Stored items:

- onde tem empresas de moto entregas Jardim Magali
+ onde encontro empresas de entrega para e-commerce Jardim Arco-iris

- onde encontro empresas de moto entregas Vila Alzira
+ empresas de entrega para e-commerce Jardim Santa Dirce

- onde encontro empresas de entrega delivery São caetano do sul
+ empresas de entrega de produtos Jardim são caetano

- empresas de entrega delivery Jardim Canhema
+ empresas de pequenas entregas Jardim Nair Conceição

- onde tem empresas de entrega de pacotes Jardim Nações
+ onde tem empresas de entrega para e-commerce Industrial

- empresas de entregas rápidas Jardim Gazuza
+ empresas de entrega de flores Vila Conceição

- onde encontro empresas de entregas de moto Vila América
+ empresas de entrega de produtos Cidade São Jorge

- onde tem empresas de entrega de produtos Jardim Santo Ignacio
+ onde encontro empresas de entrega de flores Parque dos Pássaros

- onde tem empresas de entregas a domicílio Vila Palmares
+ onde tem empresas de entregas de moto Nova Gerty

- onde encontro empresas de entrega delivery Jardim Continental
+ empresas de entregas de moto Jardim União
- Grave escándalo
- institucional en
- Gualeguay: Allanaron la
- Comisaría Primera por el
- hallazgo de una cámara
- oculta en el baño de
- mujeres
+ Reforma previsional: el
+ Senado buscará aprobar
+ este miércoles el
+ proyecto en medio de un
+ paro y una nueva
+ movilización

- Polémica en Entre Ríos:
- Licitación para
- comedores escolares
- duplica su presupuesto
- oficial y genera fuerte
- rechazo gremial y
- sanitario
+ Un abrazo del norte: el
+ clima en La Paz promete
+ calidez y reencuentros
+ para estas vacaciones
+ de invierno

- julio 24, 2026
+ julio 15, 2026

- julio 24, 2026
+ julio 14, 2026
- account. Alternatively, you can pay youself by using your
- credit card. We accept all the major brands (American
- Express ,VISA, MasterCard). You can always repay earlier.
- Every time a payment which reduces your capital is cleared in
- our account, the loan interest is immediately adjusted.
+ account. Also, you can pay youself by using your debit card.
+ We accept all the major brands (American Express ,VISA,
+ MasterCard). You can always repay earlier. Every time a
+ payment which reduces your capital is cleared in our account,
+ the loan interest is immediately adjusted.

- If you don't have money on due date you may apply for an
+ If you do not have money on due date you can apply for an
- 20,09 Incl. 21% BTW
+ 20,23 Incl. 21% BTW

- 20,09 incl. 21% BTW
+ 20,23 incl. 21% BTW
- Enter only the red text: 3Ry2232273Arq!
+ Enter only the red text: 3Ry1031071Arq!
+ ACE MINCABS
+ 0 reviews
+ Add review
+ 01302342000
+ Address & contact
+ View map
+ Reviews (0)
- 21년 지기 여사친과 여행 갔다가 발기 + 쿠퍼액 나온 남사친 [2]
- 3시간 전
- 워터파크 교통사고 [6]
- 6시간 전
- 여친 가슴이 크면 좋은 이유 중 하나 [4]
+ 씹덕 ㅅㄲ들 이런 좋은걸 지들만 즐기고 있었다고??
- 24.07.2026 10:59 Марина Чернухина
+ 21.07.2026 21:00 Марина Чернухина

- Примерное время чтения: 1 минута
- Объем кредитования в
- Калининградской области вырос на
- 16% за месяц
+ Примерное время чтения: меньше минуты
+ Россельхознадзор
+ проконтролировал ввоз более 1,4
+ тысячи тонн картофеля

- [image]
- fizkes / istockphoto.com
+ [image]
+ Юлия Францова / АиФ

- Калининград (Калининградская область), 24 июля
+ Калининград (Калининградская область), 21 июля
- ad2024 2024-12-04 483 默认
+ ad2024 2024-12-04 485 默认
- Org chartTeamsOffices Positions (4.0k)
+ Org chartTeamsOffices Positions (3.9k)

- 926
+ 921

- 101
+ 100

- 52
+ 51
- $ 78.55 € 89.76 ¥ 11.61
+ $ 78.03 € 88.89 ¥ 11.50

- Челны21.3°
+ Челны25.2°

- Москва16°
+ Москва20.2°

* **Exercise prompt**: The lines to copy run from the start of the records above through the line holding "flores Vila Conceição"; give them exactly, both ends included, and nothing else.

* **Task result**:
- onde tem empresas de moto entregas Jardim Magali
+ onde encontro empresas de entrega para e-commerce Jardim Arco-iris

- onde encontro empresas de moto entregas Vila Alzira
+ empresas de entrega para e-commerce Jardim Santa Dirce

- onde encontro empresas de entrega delivery São caetano do sul
+ empresas de entrega de produtos Jardim são caetano

- empresas de entrega delivery Jardim Canhema
+ empresas de pequenas entregas Jardim Nair Conceição

- onde tem empresas de entrega de pacotes Jardim Nações
+ onde tem empresas de entrega para e-commerce Industrial

- empresas de entregas rápidas Jardim Gazuza
+ empresas de entrega de flores Vila Conceição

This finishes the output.